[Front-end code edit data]
* * *
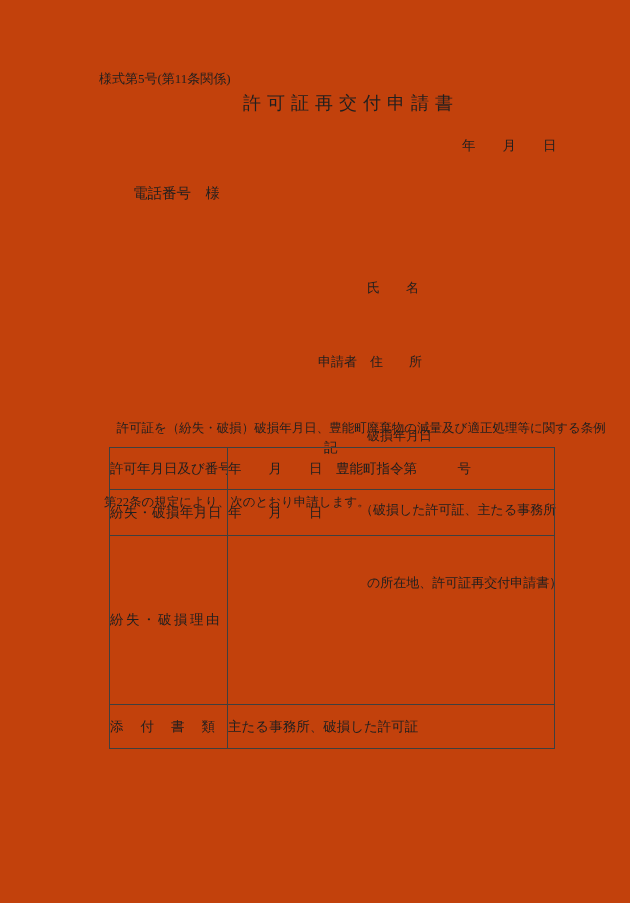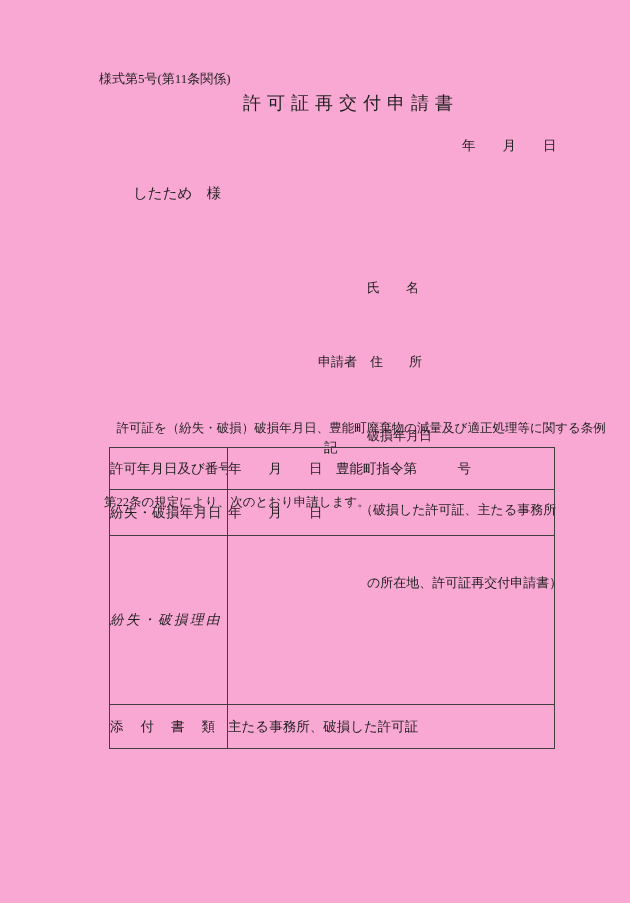--- a/index.html
+++ b/index.html
@@ -1,20 +1,20 @@
 <!DOCTYPE html>
 <html lang="ja"><head>
 <meta charset="utf-8">
 <style>
   html, body { margin: 0; padding: 0; background: #ffffff; }
   .page {
     position: relative;
     width: 630px;
     height: 903px;
-    background: #f9a8d4;
+    background: #c2410c;
     font-family: "Liberation Serif", serif;
     color: #1f1f1f;
     overflow: hidden;
   }
   .abs { position: absolute; white-space: pre; }
 
   .form-number   { left: 99px;  top: 70px;  font-size: 13px; }
   .doc-title     { left: 243px; top: 91px;  font-size: 18px; letter-spacing: 6px; }
   .date-line     { left: 462px; top: 137px; font-size: 13.5px; }
   .addressee     { left: 133px; top: 184px; font-size: 14.5px; }
@@ -45,35 +45,35 @@
   .lbl-1 { font-size: 12px;  letter-spacing: 0;     white-space: nowrap; }
   .lbl-2 { font-size: 13px;  letter-spacing: 0.5px; white-space: nowrap; }
   .lbl-3 { font-size: 13px;  letter-spacing: 2.5px; white-space: nowrap; }
   .lbl-4 { font-size: 13.5px; letter-spacing: 17px; white-space: nowrap; }
   td.val { white-space: pre; }
   .val-1 { padding-left: 70px; }
   .val-2 { padding-left: 140px; }
   .val-4 { padding-left: 5px; }
   tr.r1 { height: 42px; }
   tr.r2 { height: 46px; }
-  tr.r3 { height: 169px; font-style: italic; }
+  tr.r3 { height: 169px; }
   tr.r4 { height: 44px; }
 </style>
 </head>
 <body>
 
 <div class="page">
 
   <div class="abs form-number">様式第5号(第11条関係)</div>
 
   <div class="abs doc-title">許可証再交付申請書</div>
 
   <div class="abs date-line">年　　月　　日</div>
 
-  <div class="abs addressee">したため　様</div>
+  <div class="abs addressee">電話番号　様</div>
 
   <div class="abs applicant">
     <div class="ln indent-a">氏　　名</div>
     <div class="ln">申請者　住　　所</div>
     <div class="ln indent-a">破損年月日</div>
     <div class="ln indent-b">（破損した許可証、主たる事務所</div>
     <div class="ln indent-a">の所在地、許可証再交付申請書）</div>
   </div>
 
   <div class="abs body-par">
* * *
The data above should be repeated exactly, minus any pictures.

--- a/index.html
+++ b/index.html
@@ -1,20 +1,20 @@
 <!DOCTYPE html>
 <html lang="ja"><head>
 <meta charset="utf-8">
 <style>
   html, body { margin: 0; padding: 0; background: #ffffff; }
   .page {
     position: relative;
     width: 630px;
     height: 903px;
-    background: #f9a8d4;
+    background: #c2410c;
     font-family: "Liberation Serif", serif;
     color: #1f1f1f;
     overflow: hidden;
   }
   .abs { position: absolute; white-space: pre; }
 
   .form-number   { left: 99px;  top: 70px;  font-size: 13px; }
   .doc-title     { left: 243px; top: 91px;  font-size: 18px; letter-spacing: 6px; }
   .date-line     { left: 462px; top: 137px; font-size: 13.5px; }
   .addressee     { left: 133px; top: 184px; font-size: 14.5px; }
@@ -45,35 +45,35 @@
   .lbl-1 { font-size: 12px;  letter-spacing: 0;     white-space: nowrap; }
   .lbl-2 { font-size: 13px;  letter-spacing: 0.5px; white-space: nowrap; }
   .lbl-3 { font-size: 13px;  letter-spacing: 2.5px; white-space: nowrap; }
   .lbl-4 { font-size: 13.5px; letter-spacing: 17px; white-space: nowrap; }
   td.val { white-space: pre; }
   .val-1 { padding-left: 70px; }
   .val-2 { padding-left: 140px; }
   .val-4 { padding-left: 5px; }
   tr.r1 { height: 42px; }
   tr.r2 { height: 46px; }
-  tr.r3 { height: 169px; font-style: italic; }
+  tr.r3 { height: 169px; }
   tr.r4 { height: 44px; }
 </style>
 </head>
 <body>
 
 <div class="page">
 
   <div class="abs form-number">様式第5号(第11条関係)</div>
 
   <div class="abs doc-title">許可証再交付申請書</div>
 
   <div class="abs date-line">年　　月　　日</div>
 
-  <div class="abs addressee">したため　様</div>
+  <div class="abs addressee">電話番号　様</div>
 
   <div class="abs applicant">
     <div class="ln indent-a">氏　　名</div>
     <div class="ln">申請者　住　　所</div>
     <div class="ln indent-a">破損年月日</div>
     <div class="ln indent-b">（破損した許可証、主たる事務所</div>
     <div class="ln indent-a">の所在地、許可証再交付申請書）</div>
   </div>
 
   <div class="abs body-par">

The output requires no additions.